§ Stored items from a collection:
***

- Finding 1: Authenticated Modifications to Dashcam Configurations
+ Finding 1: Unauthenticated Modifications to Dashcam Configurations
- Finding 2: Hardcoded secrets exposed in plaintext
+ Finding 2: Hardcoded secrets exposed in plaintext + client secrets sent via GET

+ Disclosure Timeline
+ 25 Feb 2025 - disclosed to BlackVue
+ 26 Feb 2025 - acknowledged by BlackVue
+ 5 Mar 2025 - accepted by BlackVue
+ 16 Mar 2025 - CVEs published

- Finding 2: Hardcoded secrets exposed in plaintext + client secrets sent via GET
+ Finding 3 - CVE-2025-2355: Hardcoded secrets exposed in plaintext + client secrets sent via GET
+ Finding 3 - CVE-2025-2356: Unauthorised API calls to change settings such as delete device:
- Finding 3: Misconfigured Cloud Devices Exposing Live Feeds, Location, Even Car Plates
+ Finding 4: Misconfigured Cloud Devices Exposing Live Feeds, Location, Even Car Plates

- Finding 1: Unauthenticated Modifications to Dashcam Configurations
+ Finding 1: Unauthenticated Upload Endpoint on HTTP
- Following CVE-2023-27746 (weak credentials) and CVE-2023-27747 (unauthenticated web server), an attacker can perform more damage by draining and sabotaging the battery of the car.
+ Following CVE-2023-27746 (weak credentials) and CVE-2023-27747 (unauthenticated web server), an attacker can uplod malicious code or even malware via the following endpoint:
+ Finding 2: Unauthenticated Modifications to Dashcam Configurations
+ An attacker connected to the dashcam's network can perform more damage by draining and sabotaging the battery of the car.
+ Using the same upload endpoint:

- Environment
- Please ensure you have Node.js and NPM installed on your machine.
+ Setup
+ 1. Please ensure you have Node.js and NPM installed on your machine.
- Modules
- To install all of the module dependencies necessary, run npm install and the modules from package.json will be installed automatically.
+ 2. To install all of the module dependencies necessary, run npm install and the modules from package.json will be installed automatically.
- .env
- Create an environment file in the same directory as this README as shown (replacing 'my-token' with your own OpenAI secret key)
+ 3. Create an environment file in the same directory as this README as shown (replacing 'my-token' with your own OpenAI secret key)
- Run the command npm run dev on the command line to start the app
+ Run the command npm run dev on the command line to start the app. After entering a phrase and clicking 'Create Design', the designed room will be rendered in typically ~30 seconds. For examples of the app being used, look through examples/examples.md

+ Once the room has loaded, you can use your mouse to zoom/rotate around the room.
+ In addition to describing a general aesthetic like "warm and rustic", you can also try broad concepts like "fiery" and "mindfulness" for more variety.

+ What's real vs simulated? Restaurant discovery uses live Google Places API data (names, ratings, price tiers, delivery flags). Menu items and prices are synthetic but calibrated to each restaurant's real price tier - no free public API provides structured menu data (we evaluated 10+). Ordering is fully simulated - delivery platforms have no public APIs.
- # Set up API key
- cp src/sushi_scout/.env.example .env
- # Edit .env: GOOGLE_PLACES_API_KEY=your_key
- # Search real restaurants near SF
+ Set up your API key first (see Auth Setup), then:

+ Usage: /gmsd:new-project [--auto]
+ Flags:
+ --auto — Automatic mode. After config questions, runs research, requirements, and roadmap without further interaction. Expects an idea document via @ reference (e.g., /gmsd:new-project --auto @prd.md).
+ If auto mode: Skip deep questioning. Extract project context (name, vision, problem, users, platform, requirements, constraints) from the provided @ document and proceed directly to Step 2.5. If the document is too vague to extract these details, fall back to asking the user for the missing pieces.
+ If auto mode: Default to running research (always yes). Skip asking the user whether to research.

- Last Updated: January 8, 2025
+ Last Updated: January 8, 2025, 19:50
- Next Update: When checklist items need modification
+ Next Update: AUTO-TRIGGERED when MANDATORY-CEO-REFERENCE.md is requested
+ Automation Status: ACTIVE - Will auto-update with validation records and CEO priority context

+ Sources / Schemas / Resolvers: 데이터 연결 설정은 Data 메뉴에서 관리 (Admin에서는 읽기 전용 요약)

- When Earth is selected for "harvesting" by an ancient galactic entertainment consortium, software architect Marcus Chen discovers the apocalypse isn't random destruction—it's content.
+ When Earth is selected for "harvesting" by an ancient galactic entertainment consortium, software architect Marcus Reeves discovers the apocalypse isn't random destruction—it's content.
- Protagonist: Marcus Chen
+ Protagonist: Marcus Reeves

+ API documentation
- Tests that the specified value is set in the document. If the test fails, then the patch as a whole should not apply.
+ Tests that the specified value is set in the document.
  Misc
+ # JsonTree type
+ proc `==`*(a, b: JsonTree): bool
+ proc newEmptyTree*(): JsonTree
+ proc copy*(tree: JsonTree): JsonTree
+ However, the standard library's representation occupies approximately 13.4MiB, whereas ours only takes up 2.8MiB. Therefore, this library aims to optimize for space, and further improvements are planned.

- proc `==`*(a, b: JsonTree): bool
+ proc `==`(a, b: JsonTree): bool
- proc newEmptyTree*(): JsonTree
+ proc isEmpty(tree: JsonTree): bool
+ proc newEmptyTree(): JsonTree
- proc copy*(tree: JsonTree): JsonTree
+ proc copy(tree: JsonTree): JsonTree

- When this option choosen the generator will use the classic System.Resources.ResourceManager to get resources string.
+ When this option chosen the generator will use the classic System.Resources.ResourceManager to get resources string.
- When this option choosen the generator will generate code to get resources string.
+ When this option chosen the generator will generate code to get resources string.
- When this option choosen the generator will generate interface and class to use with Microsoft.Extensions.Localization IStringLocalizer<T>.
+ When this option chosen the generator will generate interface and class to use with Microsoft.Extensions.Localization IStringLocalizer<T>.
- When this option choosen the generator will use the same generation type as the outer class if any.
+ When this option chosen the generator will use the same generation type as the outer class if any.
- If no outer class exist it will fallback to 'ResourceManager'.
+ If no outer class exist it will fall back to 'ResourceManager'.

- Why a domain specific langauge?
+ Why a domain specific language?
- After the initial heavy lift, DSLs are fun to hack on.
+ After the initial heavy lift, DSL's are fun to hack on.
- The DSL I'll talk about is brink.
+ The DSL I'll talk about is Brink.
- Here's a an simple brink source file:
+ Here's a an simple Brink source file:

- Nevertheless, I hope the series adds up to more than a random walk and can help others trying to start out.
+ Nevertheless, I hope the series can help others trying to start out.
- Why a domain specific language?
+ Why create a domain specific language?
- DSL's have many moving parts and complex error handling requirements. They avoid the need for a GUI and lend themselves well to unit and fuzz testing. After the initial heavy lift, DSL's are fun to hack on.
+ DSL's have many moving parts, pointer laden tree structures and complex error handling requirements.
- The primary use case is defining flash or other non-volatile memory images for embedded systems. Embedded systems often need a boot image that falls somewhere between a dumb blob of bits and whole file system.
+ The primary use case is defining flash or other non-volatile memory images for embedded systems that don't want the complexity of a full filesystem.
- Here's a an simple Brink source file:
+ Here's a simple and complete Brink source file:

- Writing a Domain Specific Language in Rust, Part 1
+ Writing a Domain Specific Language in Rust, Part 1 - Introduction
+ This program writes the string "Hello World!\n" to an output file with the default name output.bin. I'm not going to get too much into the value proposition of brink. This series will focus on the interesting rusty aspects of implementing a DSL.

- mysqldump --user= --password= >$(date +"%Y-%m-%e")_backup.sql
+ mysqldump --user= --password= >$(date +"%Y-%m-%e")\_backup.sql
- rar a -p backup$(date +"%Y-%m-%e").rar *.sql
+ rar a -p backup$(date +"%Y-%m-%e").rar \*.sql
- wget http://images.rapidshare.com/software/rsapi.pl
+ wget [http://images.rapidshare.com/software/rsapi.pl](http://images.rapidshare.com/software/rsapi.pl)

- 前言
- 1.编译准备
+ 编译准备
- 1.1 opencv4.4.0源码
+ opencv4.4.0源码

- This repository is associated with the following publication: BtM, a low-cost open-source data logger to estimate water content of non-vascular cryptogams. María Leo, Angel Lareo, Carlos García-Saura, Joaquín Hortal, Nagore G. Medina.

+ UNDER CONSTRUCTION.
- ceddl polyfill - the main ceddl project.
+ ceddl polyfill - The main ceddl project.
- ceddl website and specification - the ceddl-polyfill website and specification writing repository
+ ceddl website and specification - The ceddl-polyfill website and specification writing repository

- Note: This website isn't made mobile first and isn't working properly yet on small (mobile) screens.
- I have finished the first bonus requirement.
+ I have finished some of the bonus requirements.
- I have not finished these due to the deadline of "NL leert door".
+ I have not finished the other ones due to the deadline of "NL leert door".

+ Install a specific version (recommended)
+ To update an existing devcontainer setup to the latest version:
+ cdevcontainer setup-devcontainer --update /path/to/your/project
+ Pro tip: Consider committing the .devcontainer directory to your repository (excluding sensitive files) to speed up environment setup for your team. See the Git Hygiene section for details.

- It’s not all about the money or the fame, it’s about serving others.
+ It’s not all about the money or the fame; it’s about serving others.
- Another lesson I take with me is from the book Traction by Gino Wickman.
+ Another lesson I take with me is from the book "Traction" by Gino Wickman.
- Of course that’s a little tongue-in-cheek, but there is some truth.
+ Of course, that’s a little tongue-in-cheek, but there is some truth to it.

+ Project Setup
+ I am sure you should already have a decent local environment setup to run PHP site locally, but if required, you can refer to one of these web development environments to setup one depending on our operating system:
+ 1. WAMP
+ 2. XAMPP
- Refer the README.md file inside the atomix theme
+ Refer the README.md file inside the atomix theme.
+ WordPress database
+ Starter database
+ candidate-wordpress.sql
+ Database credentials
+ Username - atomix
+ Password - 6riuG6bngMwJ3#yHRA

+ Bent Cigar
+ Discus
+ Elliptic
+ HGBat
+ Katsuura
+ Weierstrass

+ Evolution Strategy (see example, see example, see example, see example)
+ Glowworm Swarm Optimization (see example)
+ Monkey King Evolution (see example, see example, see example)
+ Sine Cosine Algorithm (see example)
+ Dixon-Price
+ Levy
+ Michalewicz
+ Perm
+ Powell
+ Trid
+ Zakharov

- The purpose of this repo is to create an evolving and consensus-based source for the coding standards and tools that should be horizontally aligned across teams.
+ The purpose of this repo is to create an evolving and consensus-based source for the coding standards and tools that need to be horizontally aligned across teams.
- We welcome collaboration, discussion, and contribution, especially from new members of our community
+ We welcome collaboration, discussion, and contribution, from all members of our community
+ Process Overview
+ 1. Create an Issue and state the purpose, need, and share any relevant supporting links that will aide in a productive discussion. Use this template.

***

If a line in the records contains "Another", report it.

§ Exercise solution:
- Another lesson I take with me is from the book Traction by Gino Wickman.
+ Another lesson I take with me is from the book "Traction" by Gino Wickman.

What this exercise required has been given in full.